▶ **YOUR INSTRUCTIONS**
From the first line to the last, write out the records exactly, leaving out images.

Segment Start: PROVIDED MATERIAL

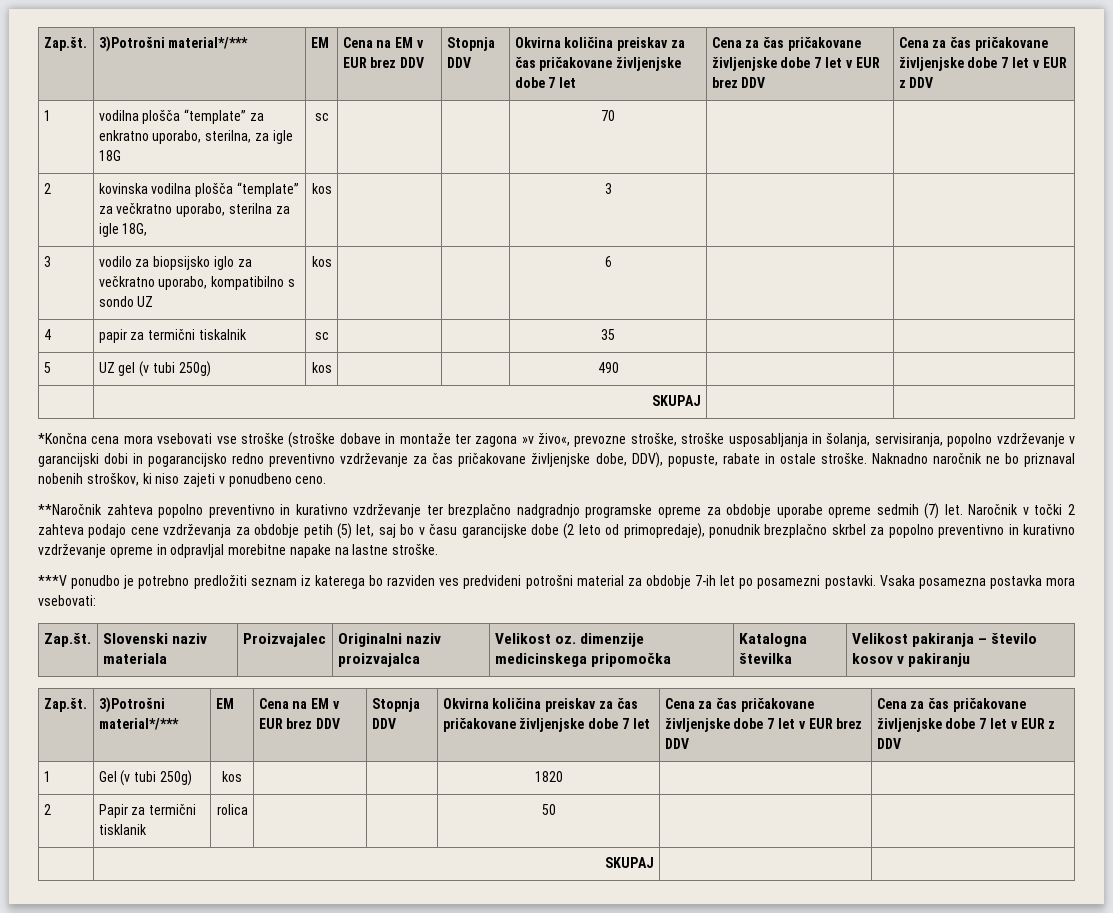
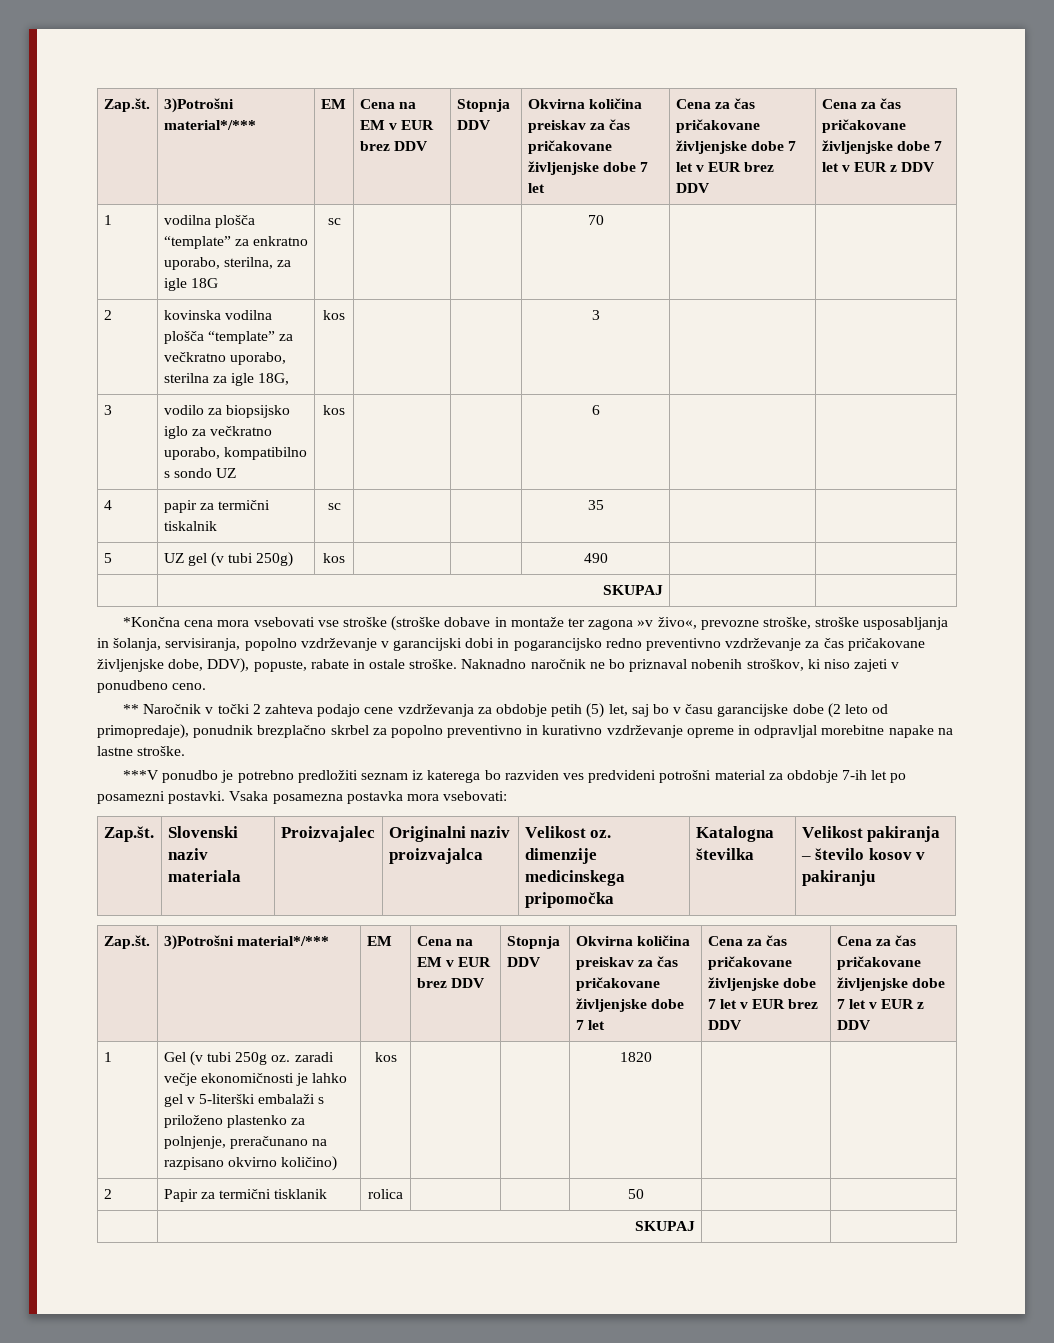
- **Naročnik zahteva popolno preventivno in kurativno vzdrževanje ter brezplačno nadgradnjo programske opreme za obdobje uporabe opreme sedmih (7) let. Naročnik v točki 2 zahteva podajo cene vzdrževanja za obdobje petih (5) let, saj bo v času garancijske dobe (2 leto od primopredaje), ponudnik brezplačno skrbel za popolno preventivno in kurativno vzdrževanje opreme in odpravljal morebitne napake na lastne stroške.
+ ** Naročnik v točki 2 zahteva podajo cene vzdrževanja za obdobje petih (5) let, saj bo v času garancijske dobe (2 leto od primopredaje), ponudnik brezplačno skrbel za popolno preventivno in kurativno vzdrževanje opreme in odpravljal morebitne napake na lastne stroške.
- 1 | Gel (v tubi 250g) | kos | | | 1820 | |
+ 1 | Gel (v tubi 250g oz. zaradi večje ekonomičnosti je lahko gel v 5-literški embalaži s priloženo plastenko za polnjenje, preračunano na razpisano okvirno količino) | kos | | | 1820 | |

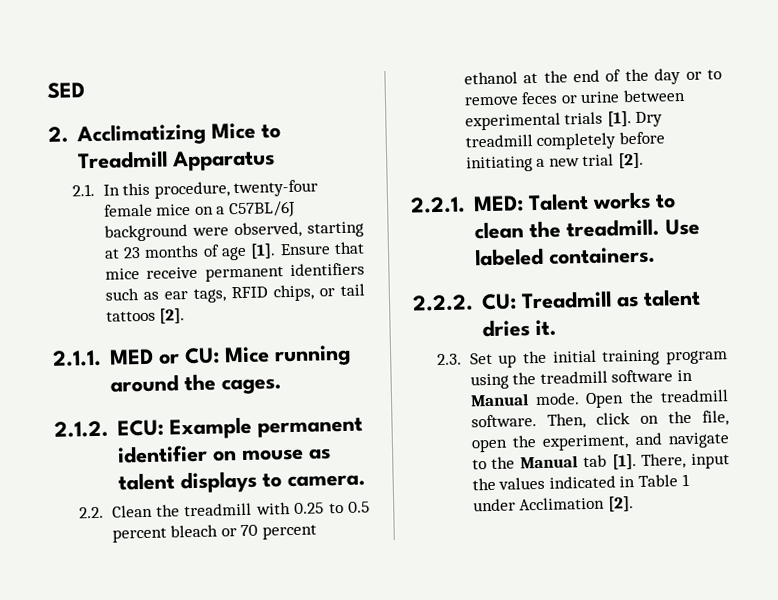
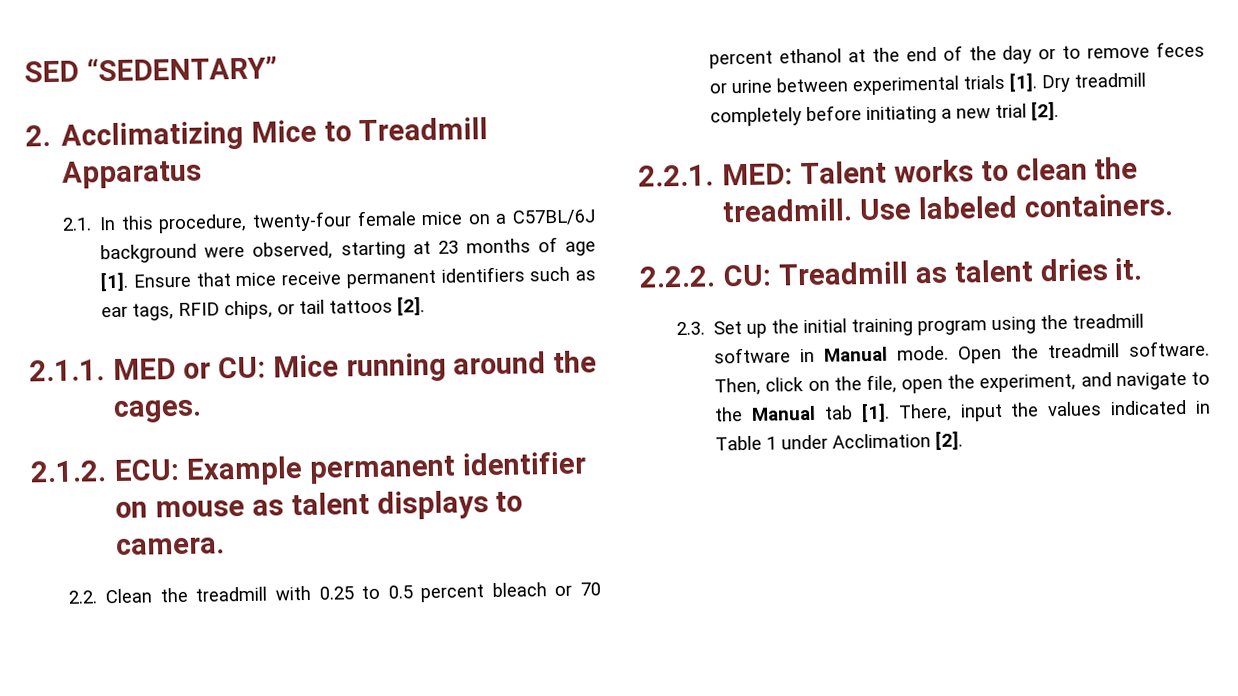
- SED
+ SED “SEDENTARY”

Segment End: PROVIDED MATERIAL

▶ **ANSWER BOX**
- **Naročnik zahteva popolno preventivno in kurativno vzdrževanje ter brezplačno nadgradnjo programske opreme za obdobje uporabe opreme sedmih (7) let. Naročnik v točki 2 zahteva podajo cene vzdrževanja za obdobje petih (5) let, saj bo v času garancijske dobe (2 leto od primopredaje), ponudnik brezplačno skrbel za popolno preventivno in kurativno vzdrževanje opreme in odpravljal morebitne napake na lastne stroške.
+ ** Naročnik v točki 2 zahteva podajo cene vzdrževanja za obdobje petih (5) let, saj bo v času garancijske dobe (2 leto od primopredaje), ponudnik brezplačno skrbel za popolno preventivno in kurativno vzdrževanje opreme in odpravljal morebitne napake na lastne stroške.
- 1 | Gel (v tubi 250g) | kos | | | 1820 | |
+ 1 | Gel (v tubi 250g oz. zaradi večje ekonomičnosti je lahko gel v 5-literški embalaži s priloženo plastenko za polnjenje, preračunano na razpisano okvirno količino) | kos | | | 1820 | |

- SED
+ SED “SEDENTARY”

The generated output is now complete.